Jehohanan (יהוחנן) was a Judean man sentenced to death by crucifixion sometime in the 1st century CE. His ossuary was found in 1968 when building contractors working in Giv'at ha-Mivtar accidentally uncovered a Jewish tomb. The stone ossuary had the Hebrew inscription of "Jehohanan the son of Hagkol" (יהוחנן בן הגקול; the meaning of hgqwl is uncertain, hence his name sometimes being given as Johanan ben Ha-galgula).

In his initial anthropological observations in 1970 at the Hebrew University of Jerusalem, Nicu Haas concluded that Jehohanan was crucified with his arms stretched out and his forearms nailed, possibly on a two-beamed cross. However, a 1985 reappraisal by Joseph Zias and Eliezer Sekeles of the Hebrew University found multiple errors in these observations. Zias and Sekeles proposed that a horizontal beam was affixed to vertical stakes, with Jehohanan's arms tied and death occurring from asphyxiation.

==Anthropological observations==

===Initial observations, Haas, 1970===
In his article "Anthropological Observations on the Skeletal Remains from Giv'at ha-Mivtar" published in the Israel Exploration Journal in 1970, Nicu Haas of the Department of Anatomy at Hebrew University, wrote of the remains of a man crucified:

The whole of our interpretation concerning the position of the body on the cross may be described briefly as follows: The feet were joined almost parallel, both transfixed by the same nail at the heels, with the legs adjacent; the knees were doubled, the right one overlapping the left; the trunk was contorted; the upper limbs were stretched out, each stabbed by a nail in the forearm."
— Israel Exploration Journal, Vol-20, 1970

Haas was unable to examine the remains any further because of serious health problems, and while his conclusions became widely accepted by the general public, several errors in his observations were later identified by Joseph Zias and Dr. Eliezer Sekeles of the Hebrew University in their 1985 reappraisal.

===Reappraisal, Zias & Sekeles, 1985===
In 1985, Joe Zias, curator of the Israel Department of Antiquities and Museums, and Eliezer Sekeles, from the Hadassah Medical Center, re-examined the crucifixion remains. They alleged that Haas' analysis was fraught with errors:

The nail was shorter than Haas had reported and thus would not have been long enough to pierce two heel bones and the wood. Pieces of bone had been misidentified. There was no bone from a second heel; the nail-pierced only one heel. Some of the bone fragments were from another individual.

Zias and Sekeles also stated the presence of the scratch in one of the forearms "was not convincing" evidence of a nail wound:

Many non-traumatic scratches and indentations similar to these are found on ancient skeletal material. In fact, two similar non-traumatic indentations were observed on the right fibula, neither are connected with the crucifixion...Thus, the lack of traumatic injury to the forearm and metacarpals of the hand seems to suggest that the arms of the condemned were tied rather than nailed to the cross.

In conclusion, the findings of Zias and Sekeles do not indicate whether in this case a horizontal patibulum cross-beam was attached to the upright stake to which the victim's heel was nailed. The evidence was so ambiguous concerning the arms that Zias and Sekeles had to rely on the data provided by contemporary writings to support their reconstruction of the position of the arms as attached to a crossbar:

The literary sources for the Roman period contain numerous descriptions of crucifixion but few exact details as to how the condemned were affixed to the cross. Unfortunately, the direct physical evidence here is also limited to one right heel calcaneum (heel bone) pierced by an 11.5 cm iron nail with traces of wood at both ends.

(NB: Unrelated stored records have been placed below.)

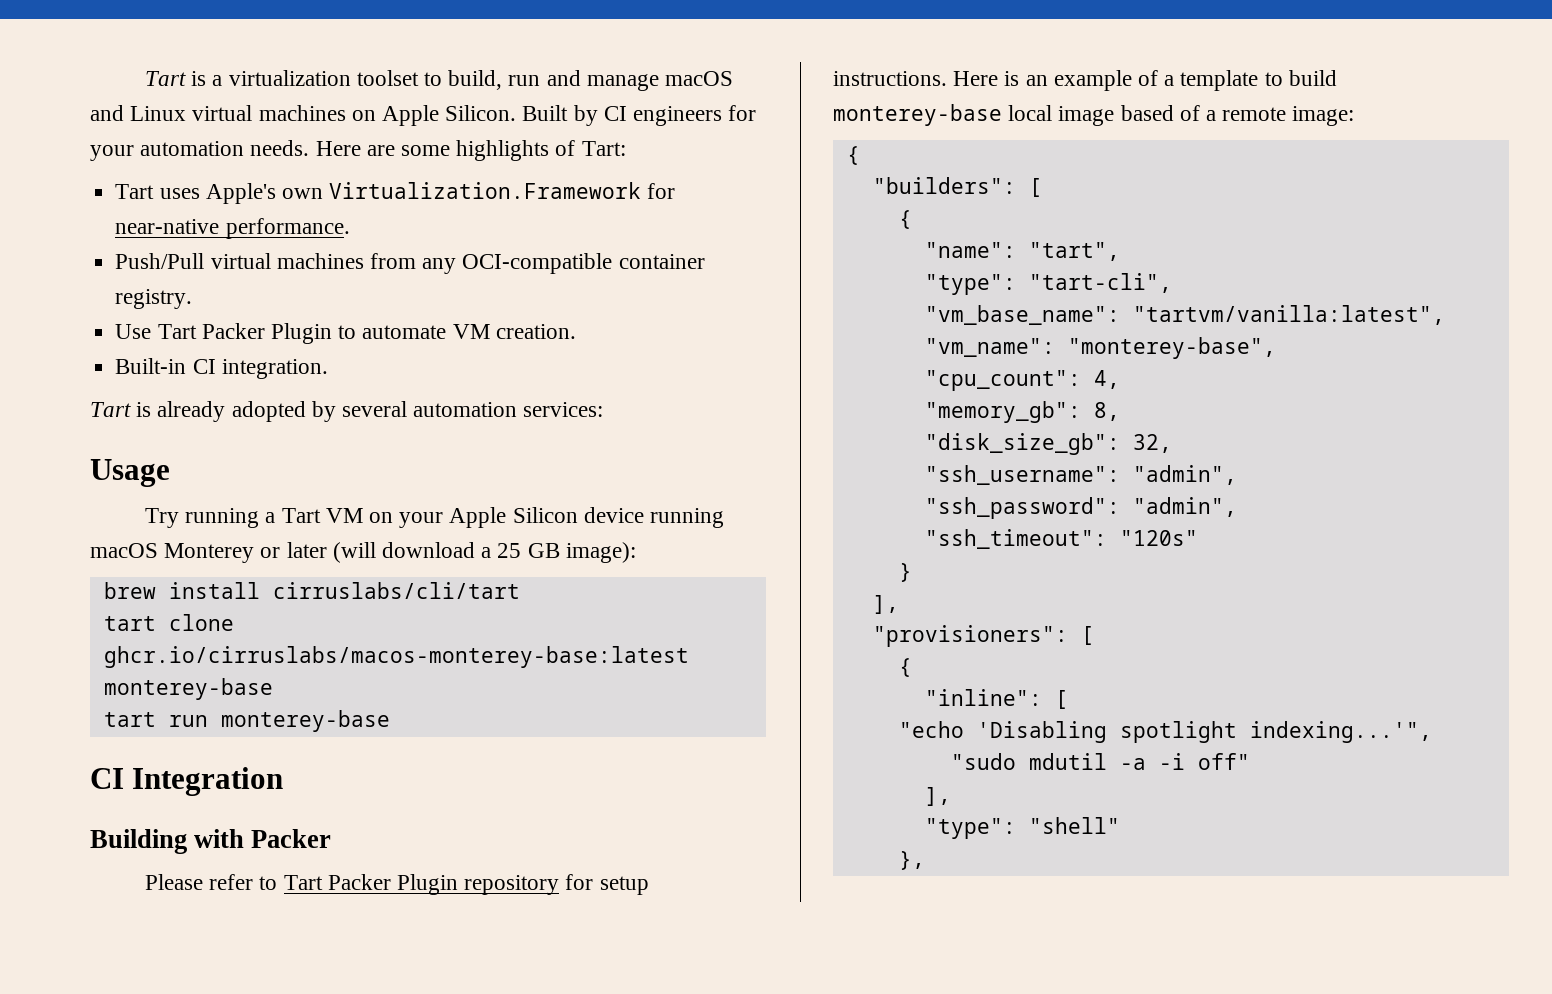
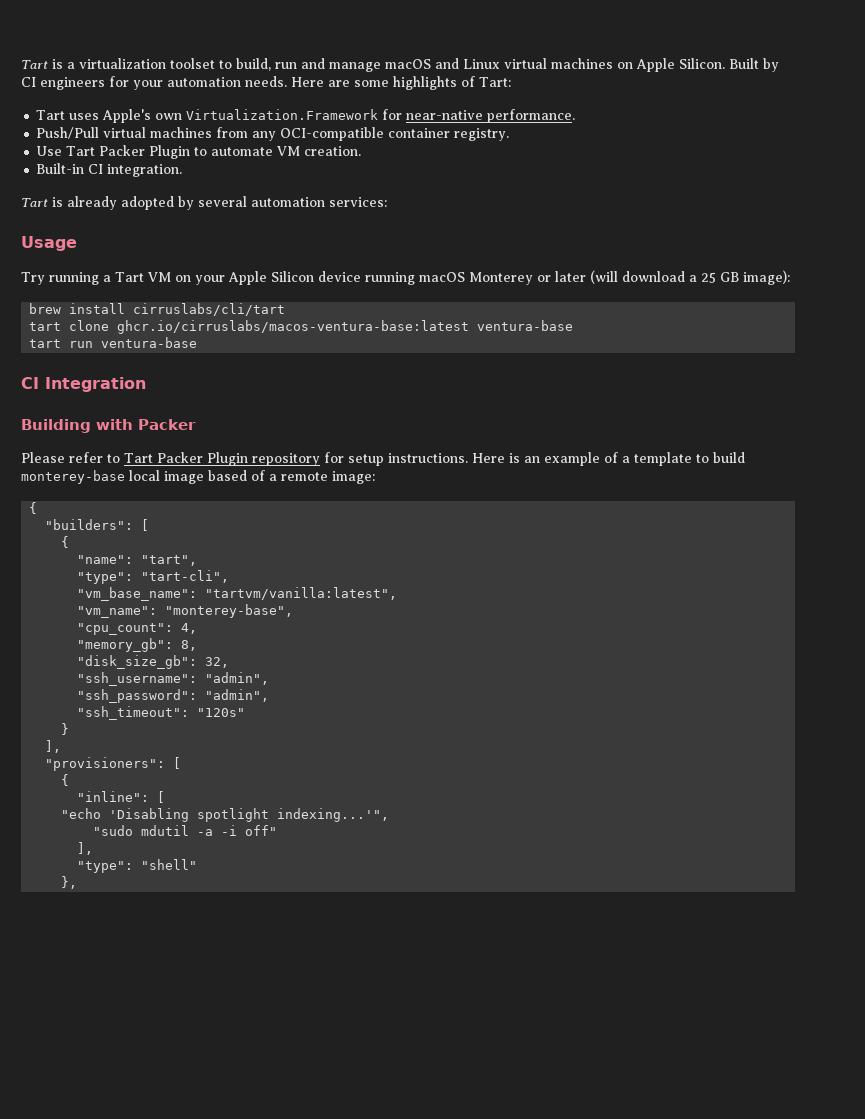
[103,646,689,668] [103,678,273,700] ghcr.io/cirruslabs/macos-monterey-base:latest monterey-base -> [117,320,574,334] ghcr.io/cirruslabs/macos-ventura-base:latest ventura-base
[220,710,390,732] monterey-base -> [101,337,198,348] ventura-base

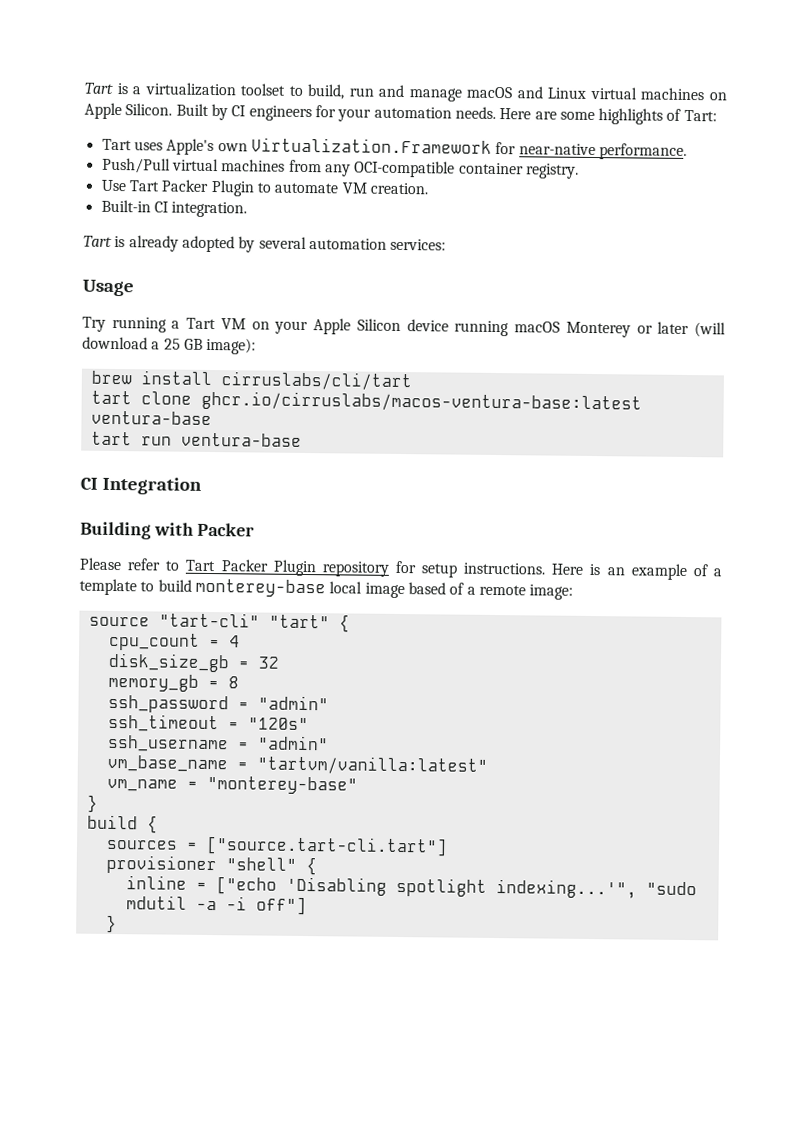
[29,502,38,514] [45,519,150,531] [61,536,70,548] [77,555,198,566] [77,570,230,584] [77,587,398,601] [77,604,294,618] [77,623,198,635] [77,638,198,652] [77,655,230,669] [77,672,270,686] [77,689,270,703] [77,706,246,720] [61,723,70,735] [45,740,62,753] [45,757,182,771] [61,774,70,786] [77,791,166,803] [61,808,102,819] { // "builders": [ // { // "name": "tart", // "type": "tart-cli", // "vm_base_name": "tartvm/vanilla:latest", // "vm_name": "monterey-base", // "cpu_count": 4, // "memory_gb": 8, // "disk_size_gb": 32, // "ssh_username": "admin", // "ssh_password": "admin", // "ssh_timeout": "120s" // } // ], // "provisioners": [ // { // "inline": [ // "echo -> [88,612,350,633] [108,632,240,651] [107,652,280,673] [107,673,239,692] [107,694,329,714] [107,713,309,733] [107,734,329,753] [106,754,488,775] [106,775,358,795] [86,794,98,813] [86,814,158,834] [105,835,448,857] [105,854,317,876] [125,875,277,895] source "tart-cli" "tart" { // cpu_count = 4 // disk_size_gb = 32 // memory_gb = 8 // ssh_password = "admin" // ssh_timeout = "120s" // ssh_username = "admin" // vm_base_name = "tartvm/vanilla:latest" // vm_name = "monterey-base" // } // build { // sources = ["source.tart-cli.tart"] // provisioner "shell" { // inline = ["echo
(390, 815) // -> (637, 889) none
[245,825,278,836] [77,842,94,855] [77,859,198,873] [61,876,78,889] off" // ], // "type": "shell" // }, -> [255,896,307,916] [105,914,117,934] off"] // }

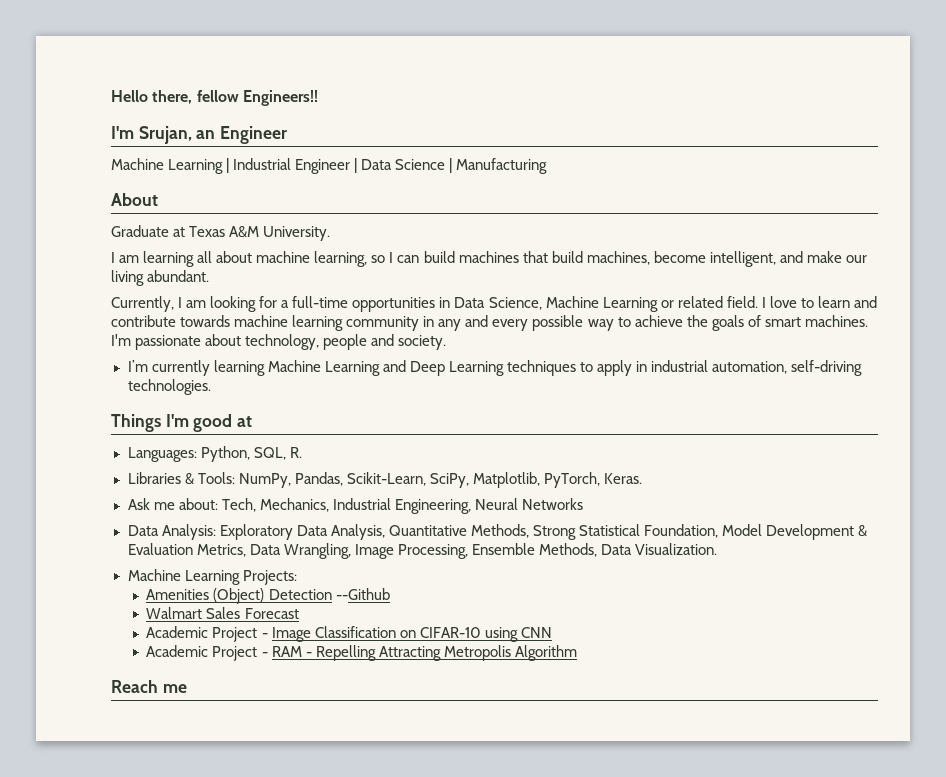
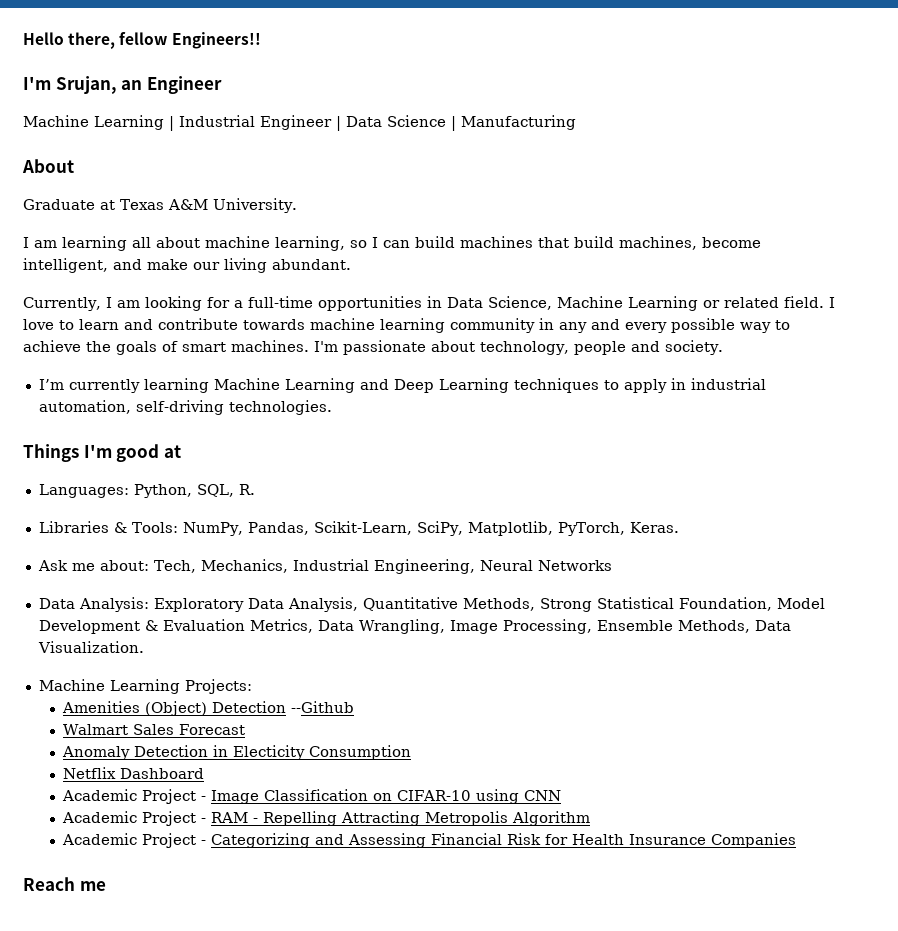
(299, 613) none -> [61,745,411,760] [62,767,204,779] // Anomaly Detection in Electicity Consumption // Netflix Dashboard
(577, 653) none -> [61,833,796,848] // Academic Project - Categorizing and Assessing Financial Risk for Health Insurance Companies

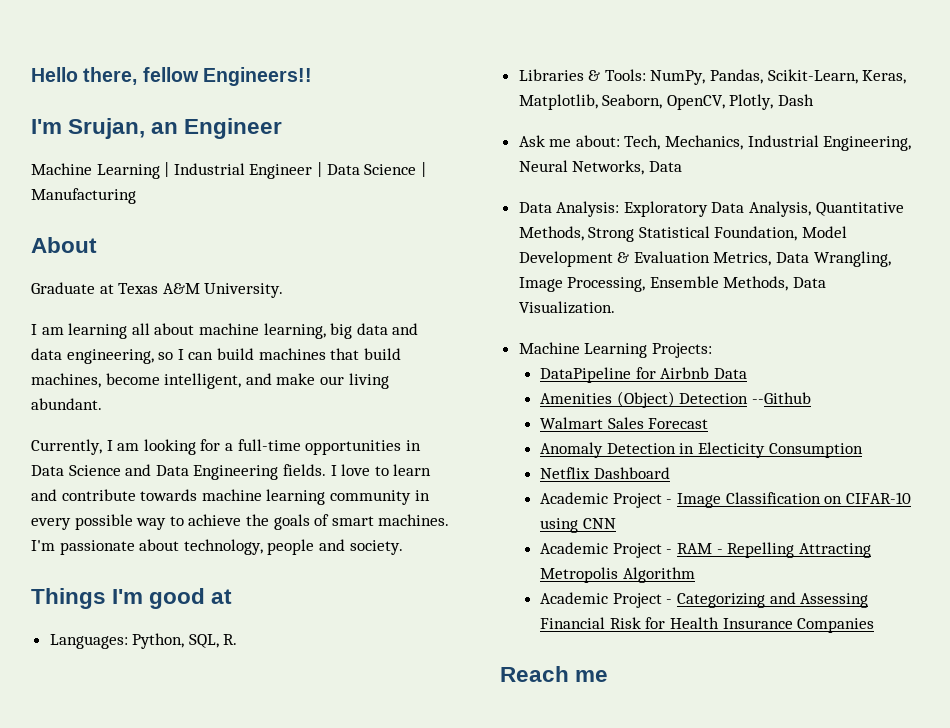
(345, 243) none -> [330,323,419,339] [31,348,154,364] big data and data engineering,
[487,296,824,311] Science, Machine Learning or related field. -> [68,464,326,480] Science and Data Engineering fields.
[559,319,620,333] any and -> (430, 495) none
[38,378,766,393] [38,400,332,415] // I’m currently learning Machine Learning and Deep Learning techniques to apply in industrial automation, self-driving technologies. -> (403, 547) none
[416,521,679,536] SciPy, Matplotlib, PyTorch, Keras. -> [862,70,907,84] [518,94,815,110] Keras, Matplotlib, Seaborn, OpenCV, Plotly, Dash
[537,560,612,571] Networks -> [572,160,682,175] Networks, Data
(252, 686) none -> [540,367,748,383] // DataPipeline for Airbnb Data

Their reconstruction includes a crossbar which the condemned man could carry to the place of execution, and which could be used repeatedly for attachment to the upright stake permanently fixed in the ground:

In reconstructing the crucifixion we have used the skeletal evidence which was available in conjunction with observations by Haas, Barbet and the ancient historical sources. According to these sources, the condemned man never carried the complete cross, as is commonly believed; instead the crossbar was carried, while the upright was set in a permanent place where it was used for subsequent executions. Furthermore, we know from Josephus that during the first century C.E., wood was so scarce in Jerusalem that the Romans were forced to travel ten miles from Jerusalem to secure timber for their siege machinery. Therefore, one can reasonably assume that the scarcity of wood may have been expressed in the economics of crucifixion in that the crossbar, as well as the upright, would be used repeatedly. Thus, the lack of traumatic injury to the forearm and metacarpals of the hand seems to suggest that the arms of the condemned were tied rather than nailed to the cross. There is ample literary and artistic evidence for the use of ropes rather than nails to secure the condemned to the cross. Moreover, in Egypt, where according to one source crucifixion originated, the victim was not nailed but tied. It is important to remember that death by crucifixion was the result of the manner in which the condemned man hung from the cross and not the traumatic injury caused by nailing. Hanging from the cross resulted in a painful process of asphyxiation, in which the two sets of muscles used for breathing, the intercostal muscles and the diaphragm, became progressively weakened. In time, the condemned man expired, due to the inability to continue breathing properly.

==Sources==
- Zias (1985). "The Crucified Man from Giv'at ha-Mitvar: A Reappraisal"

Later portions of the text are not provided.